PROCESSO N.º 1384/20.0T9GMR-A.G1 Tribunal da Relação de Guimarães
Data
11 de janeiro de 2021
Descritores
Violência doméstica
Declarações memória futura
Direito de audição
Deferimento
Sumário
I – Não se verificando, em concreto, os pressupostos vertidos no nº1 do art. 271º do CPP, preceito legal invocado pelo Ministério Público para a peticionada tomada de declarações à ofendida, alegada vítima de violência doméstica, cumpre analisar a pretensão sob o prisma legal do regime vertido no art. 33º da Lei nº 112/2009, de 16.09.
II – Por força deste regime jurídico autónomo, no caso de inquérito por crime de violência doméstica, a lei estabeleceu um regime mais favorável, concedendo legitimidade à vítima [a par da concedida ao MP] para requerer a sua própria audição antecipada, reforçando dessarte a sua proteção e evitando as situações de revitimação ocorridas por via da sua nova audição em audiência de julgamento, quando a mesma não se mostrar necessária, mas antes suscetível de colocar em causa a saúde física ou psíquica da ofendida.
III – É consabido que o decurso do tempo é suscetível de perturbar a memória da vítima, fruto do trauma posterior. Nas situações de violência doméstica é ainda frequente a ocorrência de novas ofensas, físicas e/ou psíquicas, por parte do agressor à vítima, por vezes com resultados muito nefastos, quando não fatais, mesmo posteriormente à formalização de denúncia às autoridades competentes por esta, e, em muitos casos, precisamente por a ofendida se “atrever” a exercer esse direito. Ademais, a vítima de violência doméstica que denuncia os factos é frequentemente confrontada com chantagem psicológica por parte dos perpetradores, muitas vezes com vãs promessas de alterarem os seus comportamentos, ou então com ameaças à sua integridade física ou vida, com o fito de aquela, em audiência de julgamento, não prestar declarações ou negar os factos que antes haviam sido por si manifestados e que sustentaram a acusação pública, o que sucede efetivamente em múltiplos casos.
IV – Sendo o indiciado crime de violência doméstica punível com pena de prisão de máximo igual a cinco anos (cf. art. 152º, nºs 1, al. d), e 2, do CP) integra a noção de «criminalidade violenta» tal como definida no art.° 1.°, alínea j), do C.P.P., e, como tal, urge considerar a ofendida uma vítima especialmente vulnerável, e, isto, sem necessidade de averiguar se a mesma preenche algum dos critérios indicados na alínea b) do n° 1 do art.° 67.°-A do CPP [aditado pela Lei nº 130/2015, de 04.09] ou outros que igualmente evidenciem tal especial vulnerabilidade.
V – Também a Lei nº 130/2015, de 04.09, agora para a criminalidade em geral, reconhece, enquanto medida especial de proteção, o direito de audição em declarações para memória futura às vítimas especialmente vulneráveis, em termos idênticos aos previstos para as vítimas de violência doméstica (cf. arts. 21º, nºs 1 e 2, al. d), e 24º).

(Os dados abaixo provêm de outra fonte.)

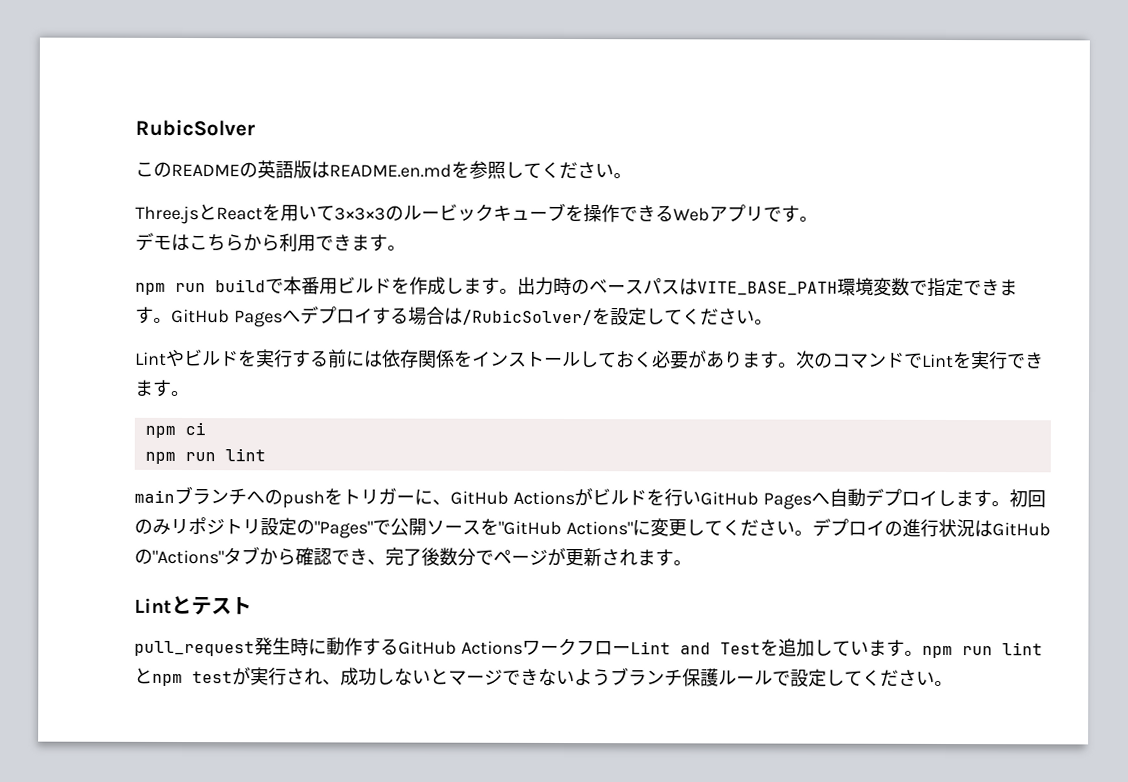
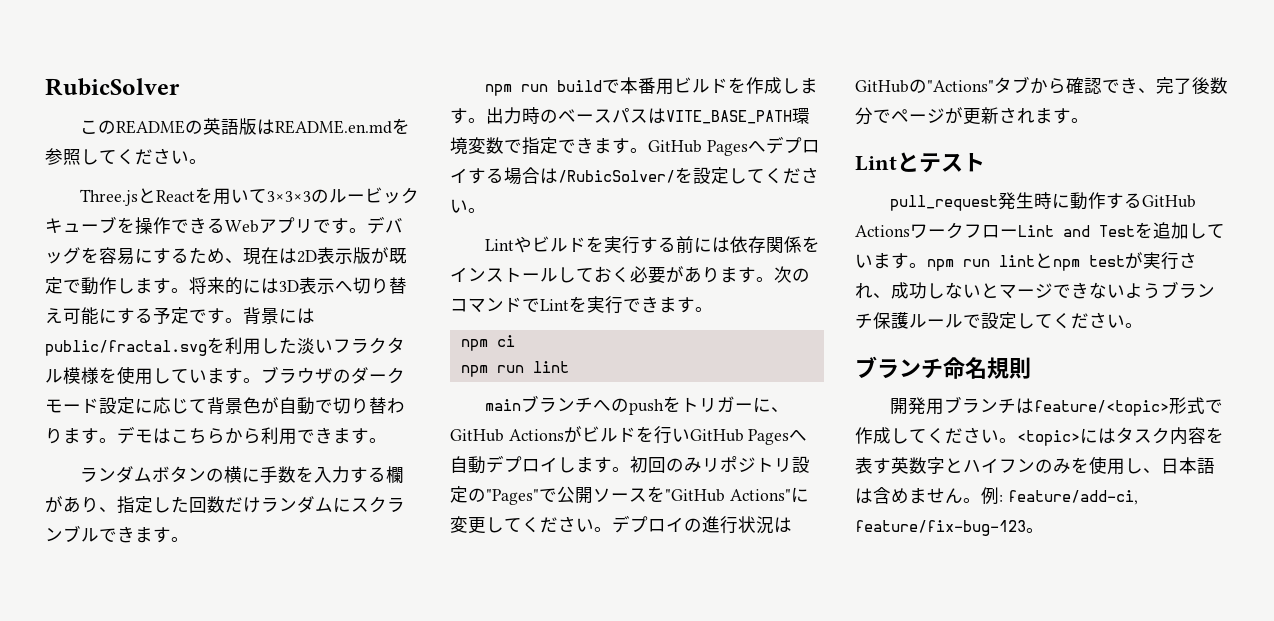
- Three.jsとReactを用いて3×3×3のルービックキューブを操作できるWebアプリです。
- デモはこちらから利用できます。
+ Three.jsとReactを用いて3×3×3のルービックキューブを操作できるWebアプリです。デバッグを容易にするため、現在は2D表示版が既定で動作します。将来的には3D表示へ切り替え可能にする予定です。背景にはpublic/fractal.svgを利用した淡いフラクタル模様を使用しています。ブラウザのダークモード設定に応じて背景色が自動で切り替わります。デモはこちらから利用できます。
+ ランダムボタンの横に手数を入力する欄があり、指定した回数だけランダムにスクランブルできます。
+ ブランチ命名規則
+ 開発用ブランチはfeature/<topic>形式で作成してください。<topic>にはタスク内容を表す英数字とハイフンのみを使用し、日本語は含めません。例: feature/add-ci, feature/fix-bug-123。

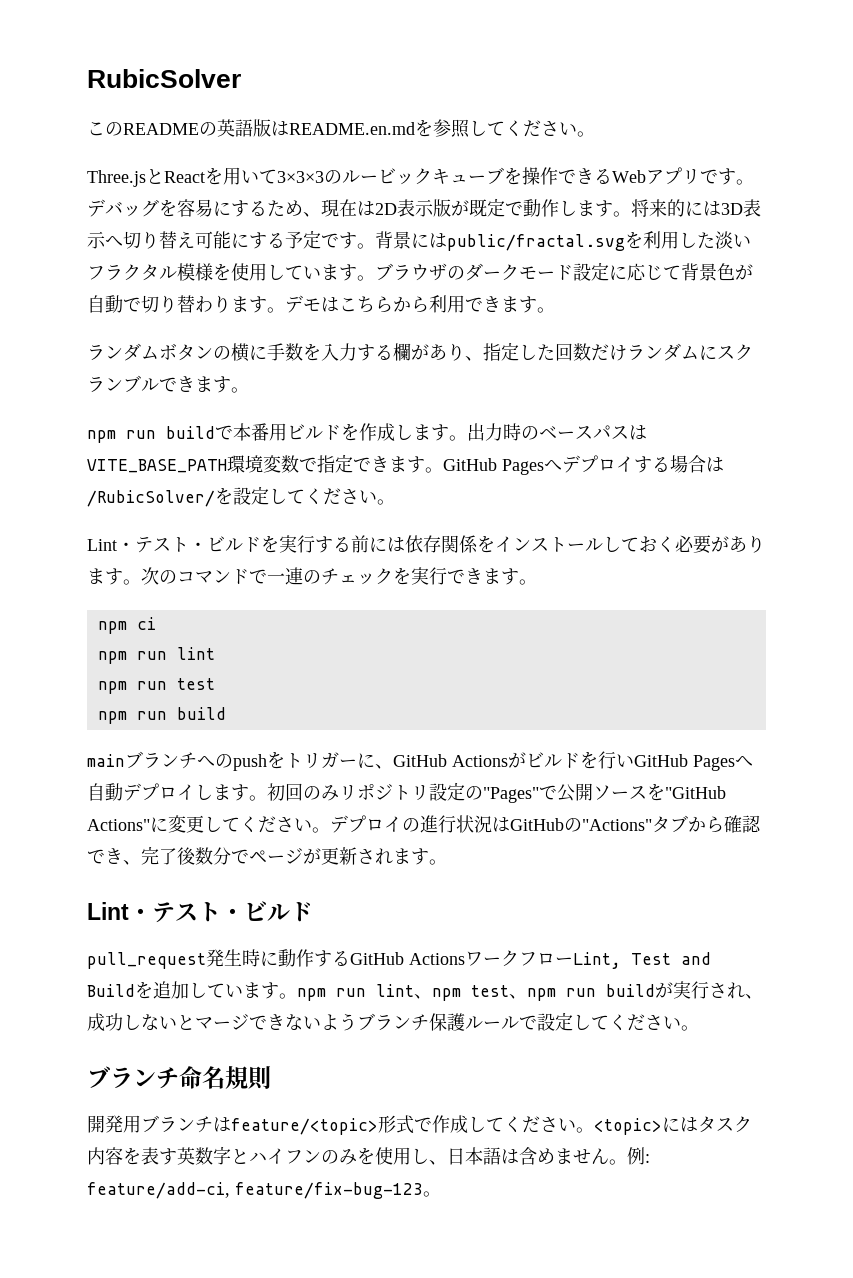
- Lintやビルドを実行する前には依存関係をインストールしておく必要があります。
+ Lint・テスト・ビルドを実行する前には依存関係をインストールしておく必要があります。
- 次のコマンドでLintを実行できます。
+ 次のコマンドで一連のチェックを実行できます。
+ npm run test
+ npm run build
  デプロイの進行状況はGitHubの"Actions"タブから確認でき、完了後数分でページが更新されます。
- Lintとテスト
+ Lint・テスト・ビルド
- pull_request発生時に動作するGitHub ActionsワークフローLint and Testを追加しています。npm run lintとnpm testが実行され、成功しないとマージできないようブランチ保護ルールで設定してください。
+ pull_request発生時に動作するGitHub ActionsワークフローLint, Test and Buildを追加しています。npm run lint、npm test、npm run buildが実行され、成功しないとマージできないようブランチ保護ルールで設定してください。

VI – In casu, verifica-se que: a) a alegada vítima de violência doméstica apresenta vetusta idade [nasceu a -.07.1924, contando, à data da decisão recorrida, com 95 anos de idade, a escassos 19 dias de perfazer 96 anos], sendo que nos situamos ainda num tempo marcado pela pandemia da doença COVID-19, que, desafortunadamente, muitas vidas tem colhido, particularmente entre a população idosa, o que permite afirmar o risco de ocorrência de acometimento de alguma doença grave ou mesmo do indesejado falecimento daquela até que preste declarações em sede de audiência de julgamento (relembre-se que, à data, ainda não havia sido deduzida acusação); b) a suspeita é filha da vítima e, como tal, pessoa que facilmente se pode voltar a aproximar desta, sendo a ofendida, em função da sua avançada idade, notoriamente incapaz de se defender dos indiciados maus tratos sobre si cometidos (quase diariamente) ou que venham a ser cometidos.
VII – Ponderados conjuntamente tais fatores, é de deferir a peticionada tomada de declarações à ofendida, assim assegurando à vítima a justa e legal proteção que a sua especial vulnerabilidade reclama e contribuindo sobremaneira para evitar a indesejável, dado que psicologicamente marcante, repetição de inquirições à mesma; por outro lado, a antecipação da sua inquirição também contribuiria para a preservação da prova e, dessa forma, para assegurar a boa administração da justiça.